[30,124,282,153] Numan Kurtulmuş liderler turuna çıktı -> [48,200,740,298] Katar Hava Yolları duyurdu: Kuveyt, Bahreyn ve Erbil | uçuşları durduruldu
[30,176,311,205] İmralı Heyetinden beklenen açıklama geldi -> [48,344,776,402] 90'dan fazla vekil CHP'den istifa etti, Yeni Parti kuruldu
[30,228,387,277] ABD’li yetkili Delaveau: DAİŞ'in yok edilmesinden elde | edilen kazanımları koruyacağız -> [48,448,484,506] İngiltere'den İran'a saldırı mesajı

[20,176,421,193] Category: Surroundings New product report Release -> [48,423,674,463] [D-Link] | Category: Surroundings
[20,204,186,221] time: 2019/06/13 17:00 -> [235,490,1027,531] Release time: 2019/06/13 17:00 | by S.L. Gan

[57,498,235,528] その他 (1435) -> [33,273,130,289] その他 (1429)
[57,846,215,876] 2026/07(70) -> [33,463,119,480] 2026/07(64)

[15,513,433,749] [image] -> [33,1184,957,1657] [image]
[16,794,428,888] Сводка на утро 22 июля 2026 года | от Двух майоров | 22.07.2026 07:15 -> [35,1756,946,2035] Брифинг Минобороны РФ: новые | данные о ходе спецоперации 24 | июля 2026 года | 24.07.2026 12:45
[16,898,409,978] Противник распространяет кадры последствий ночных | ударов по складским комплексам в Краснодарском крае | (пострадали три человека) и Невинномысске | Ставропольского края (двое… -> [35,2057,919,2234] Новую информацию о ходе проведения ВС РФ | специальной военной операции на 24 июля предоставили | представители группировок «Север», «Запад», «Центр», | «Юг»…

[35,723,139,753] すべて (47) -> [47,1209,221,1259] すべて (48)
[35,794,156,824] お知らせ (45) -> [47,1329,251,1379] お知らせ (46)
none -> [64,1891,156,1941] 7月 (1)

WHAT TO DO: All of the records above are to be set down again exactly.

WRITTEN ANSWER:
[30,124,282,153] Numan Kurtulmuş liderler turuna çıktı -> [48,200,740,298] Katar Hava Yolları duyurdu: Kuveyt, Bahreyn ve Erbil | uçuşları durduruldu
[30,176,311,205] İmralı Heyetinden beklenen açıklama geldi -> [48,344,776,402] 90'dan fazla vekil CHP'den istifa etti, Yeni Parti kuruldu
[30,228,387,277] ABD’li yetkili Delaveau: DAİŞ'in yok edilmesinden elde | edilen kazanımları koruyacağız -> [48,448,484,506] İngiltere'den İran'a saldırı mesajı

[20,176,421,193] Category: Surroundings New product report Release -> [48,423,674,463] [D-Link] | Category: Surroundings
[20,204,186,221] time: 2019/06/13 17:00 -> [235,490,1027,531] Release time: 2019/06/13 17:00 | by S.L. Gan

[57,498,235,528] その他 (1435) -> [33,273,130,289] その他 (1429)
[57,846,215,876] 2026/07(70) -> [33,463,119,480] 2026/07(64)

[15,513,433,749] [image] -> [33,1184,957,1657] [image]
[16,794,428,888] Сводка на утро 22 июля 2026 года | от Двух майоров | 22.07.2026 07:15 -> [35,1756,946,2035] Брифинг Минобороны РФ: новые | данные о ходе спецоперации 24 | июля 2026 года | 24.07.2026 12:45
[16,898,409,978] Противник распространяет кадры последствий ночных | ударов по складским комплексам в Краснодарском крае | (пострадали три человека) и Невинномысске | Ставропольского края (двое… -> [35,2057,919,2234] Новую информацию о ходе проведения ВС РФ | специальной военной операции на 24 июля предоставили | представители группировок «Север», «Запад», «Центр», | «Юг»…

[35,723,139,753] すべて (47) -> [47,1209,221,1259] すべて (48)
[35,794,156,824] お知らせ (45) -> [47,1329,251,1379] お知らせ (46)
none -> [64,1891,156,1941] 7月 (1)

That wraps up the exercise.